Jello Biafra

Spoken Word Album #6 (Alternative Tentacles)

Self-styled punk provocateur Jello Biafra has tried to turn a singing career that started with one of the better named punk bands (he fronted the Dead Kennedys) into an attempt at becoming an of-the-moment monologuist. Spoken Word Album #6 is a long (three full discs) rant that finds Biafra addressing a host of hip political issues (global warming, the WTO, the media, the Republican and Democratic parties, genetically designed foods, etc.) in a dull and condescending lecturer's tone that battles its incessant predictability only with the agonizing nasal whine of Biafra's voice. The material, culled from a series of "shows" that took place over the course of last year, is foolishly dubbed "field recordings from the year of screaming dangerously" (as though Alan Lomax needs to be bastardized in such a context). It's clever packaging, but the product hardly approaches the dangerous in any sense.
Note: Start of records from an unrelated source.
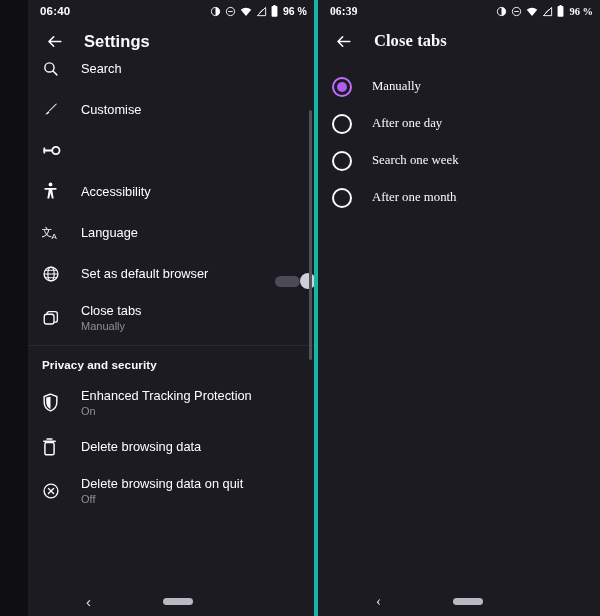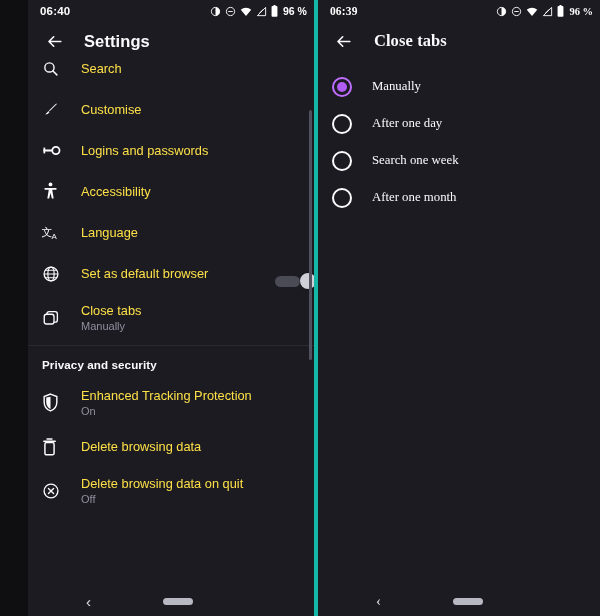--- a/index.html
+++ b/index.html
@@ -46,21 +46,21 @@
     padding: 0 14px 0 14px;
     height: 41px;
     position: relative;
   }
   .row .ico {
     width: 26px; min-width: 26px; height: 24px;
     display: flex; align-items: center; justify-content: flex-start;
     color: #fbfbfe;
   }
   .row .txt { margin-left: 13px; display: flex; flex-direction: column; justify-content: center; }
-  .row .lbl { color: #fde047; font-size: 12.8px; line-height: 15px; }
+  .row .lbl { color: #ffffff; font-size: 12.8px; line-height: 15px; }
   .row .sub { color: #8f8f9d; font-size: 11px; line-height: 14px; margin-top: 1px; }
   .row.tall { height: 47px; }
   .row .toggle { margin-left: auto; }
 
   .section-divider { height: 1px; background: #2b2a33; margin: 4px 0 0 0; }
   .section-header {
     color: #fbfbfe; font-size: 11.6px; font-weight: 700;
     padding: 12px 0 8px 14px; letter-spacing: .1px;
   }
 
@@ -193,23 +193,20 @@
       </div>
 
       <div class="row">
         <span class="ico">
           <svg width="19" height="17" viewBox="0 0 26 18">
               <circle cx="19" cy="9" r="5" fill="none" stroke="#fbfbfe" stroke-width="2.4"></circle>
               <rect x="2" y="7.6" width="13" height="2.8" fill="#fbfbfe"></rect>
               <rect x="2" y="5" width="2.4" height="8" fill="#fbfbfe"></rect>
             </svg>
         </span>
-        <span class="txt">
-            <span class="lbl">Logins and passwords</span>
-          </span>
       </div>
 
       <div class="row">
         <span class="ico">
           <svg width="17" height="19" viewBox="0 0 20 24">
               <circle cx="10" cy="3" r="2.4" fill="#fbfbfe"></circle>
               <path d="M2.5 7.5h15v2.2h-5.3l1.8 11h-2.3L10 14l-1.7 6.7H6l1.8-11H2.5z" fill="#fbfbfe"></path>
             </svg>
         </span>
         <span class="txt">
In fact, it sounds quite the opposite. Biafra rails on about so much civic nonsense that he sounds like your average "spin" guy for any other political cause -- only they don't call them "field recordings"; they call them "talking points" nowadays. In fact, it's close to insulting that Biafra could put out such uninteresting material and pawn it off as something meaningful, when ultimately it becomes its own dull, overblown political commercial. You'd expect more from a former punk prima donna. When all is said and done, Biafra succeeds in making the best argument against his own political viability when, early in disc one, he callously and with an audible smirk states: "How desperate is it when people are willing to elect a professional wrestler as governor?" Which may lead the listener to the obvious answer: almost as desperate as when they'll listen to a marginally noted punk-rock singer spout off his unoriginal political views.